A cause de cette résistance, une commission avait été constituée de divers services de l’Etat. C’est au cours de cette opération qu’il a été découvert des armes. C’est à ce moment que les éléments de l’auditorat général des FARDC sont descendus sur le lieu de la découverte pour faire le constat.
«Cette histoire d’armes, nous en avons beaucoup parlé depuis 2011 dans le procès Chebeya et Bazana. Pendant sa déposition devant les juges, le général Kabulo de la police nationale congolaise avait déclaré que le général John Numbi avait son propre dépôt d’armes », a soutenu une autre source proche du dossier.

La pièce manquante du puzzle
Le général quatre étoiles John Numbi, mis en cause pour son implication présumée dans l’assassinat du défenseur des droits de l’homme Floribert Chebeya Bahizire et de son chauffeur Fidèle Bazana à Kinshasa en juin 2010, a quitté discrètement la RDC, début mars 2021, pour se réfugier au Zimbabwe, selon les informations d’une ONG congolaise de défense des droits de l’homme, corroborées par plusieurs sources officielles.
Ancien inspecteur général de la police et de l’armée, John Numbi «a quitté la RDC et s’est réfugié au Zimbabwe il y a deux semaines. Son chargé de sécurité, Lunda waNgoie est arrêté», avait affirmé, à l’époque, le président de l’Association congolaise pour l’accès à la justice (ACAJ), Me Georges Kapiamba, depuis Kinshasa.
Les mêmes informations ont été confirmées par un procureur militaire, faisant état de l’ouverture d’une enquête pour «coincer ceux qui ont facilité» la sortie du territoire du général déjà sous sanctions des Etats-Unis et de l’union européenne (UE) pour des atteintes aux droits humains entre 2016 et 2018 sous la présidence de Joseph Kabila.
«Nous dénonçons la porosité de nos services de sécurité et de nos frontières.
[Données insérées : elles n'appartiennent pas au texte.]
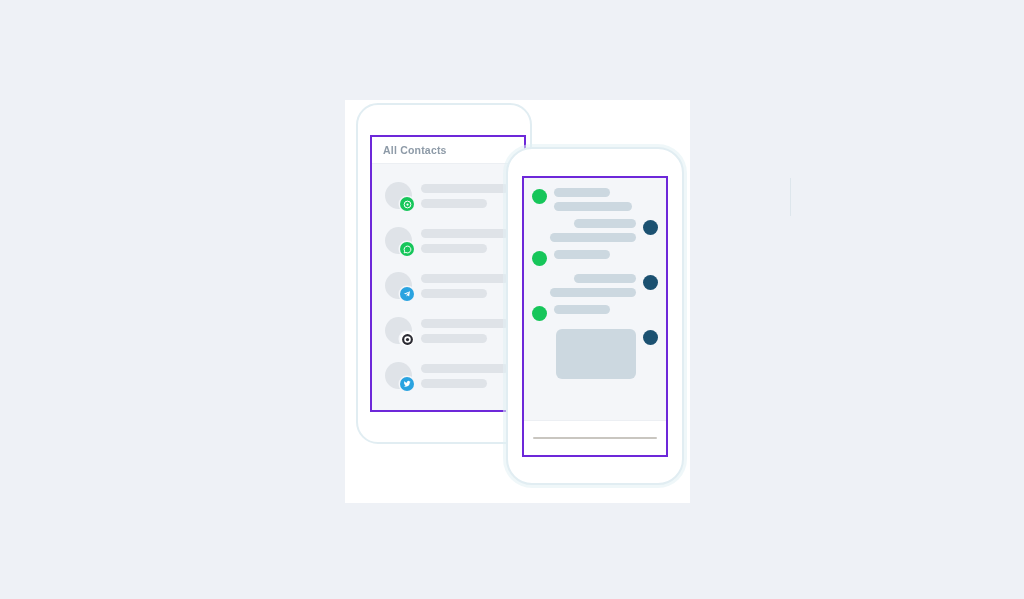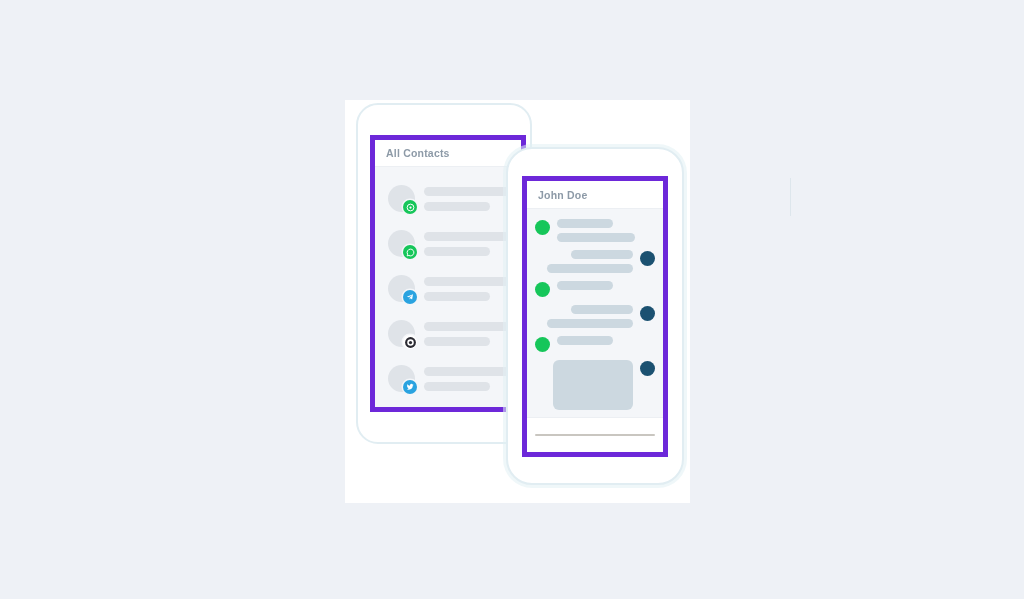--- a/index.html
+++ b/index.html
@@ -62,7 +62,7 @@
   .screen {
     position: absolute;
     background: #f4f6f9;
-    border: 5px solid #6d28d9;
+    border: 2px solid #6d28d9;
     box-sizing: border-box;
     overflow: hidden;
   }

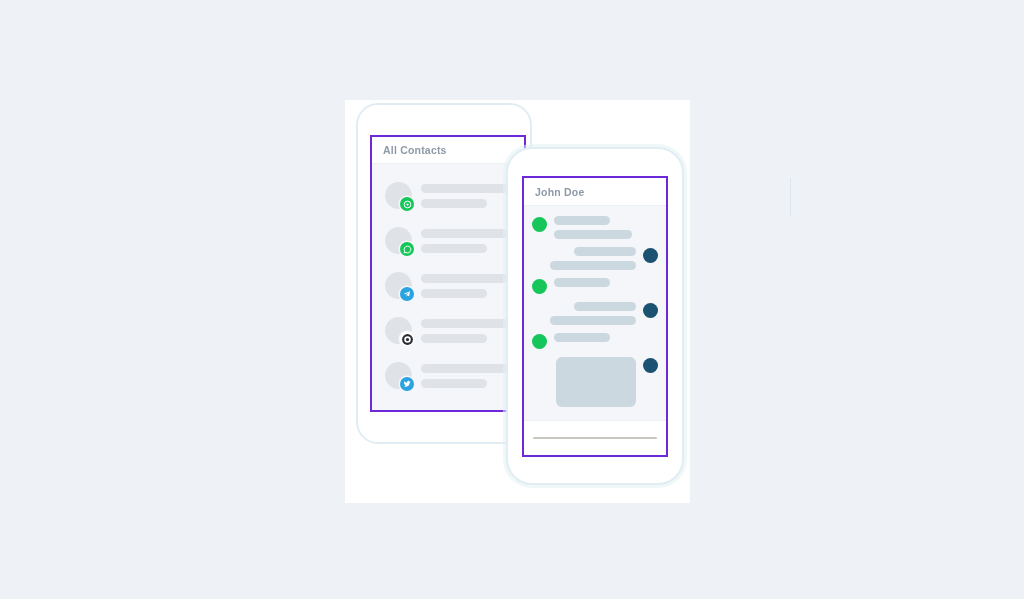--- a/index.html
+++ b/index.html
@@ -316,9 +316,6 @@
 <div class="phone" id="phone-chat">
   <div class="screen" id="screen-chat">
 
-    <div class="screen-header" id="chat-header">
-      <span class="header-title">John Doe</span>
-    </div>
 
     <div id="chat-body">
Sinon comment comprendre que le général Numbi, un homme aussi bien connu puisse s’exfiltrer alors que nos services ne sont pas au courant», s’était alors interrogé, dans un communiqué, Me Timothée Mbuya, président de Justicia ASBL.
John Numbi craignait des poursuites judiciaires après que certains policiers ont affirmé avoir participé à l’assassinat du directeur exécutif de l’ONG la Voix de sans voix, Floribert Chebeya, et son chauffeur, Fidèle Bazana. John Numbi qui était inspecteur général de la police au moment des faits et avec qui Chebeya avait rendez-vous, avait été invité au tribunal uniquement comme témoin.
Le corps de l’activiste avait été retrouvé le lendemain [du rendez-vous avec Numbi] dans sa voiture à la périphérie de Kinshasa. Son chauffeur, Fidèle Bazana, qui l’avait accompagné, a depuis disparu et son corps n’a jamais été retrouvé.
Depuis les aveux de ces policiers, plusieurs ONG de défense de droits de l’homme appelaient à l’arrestation du général John Numbi, considéré comme celui qui a planifié cet assassinat.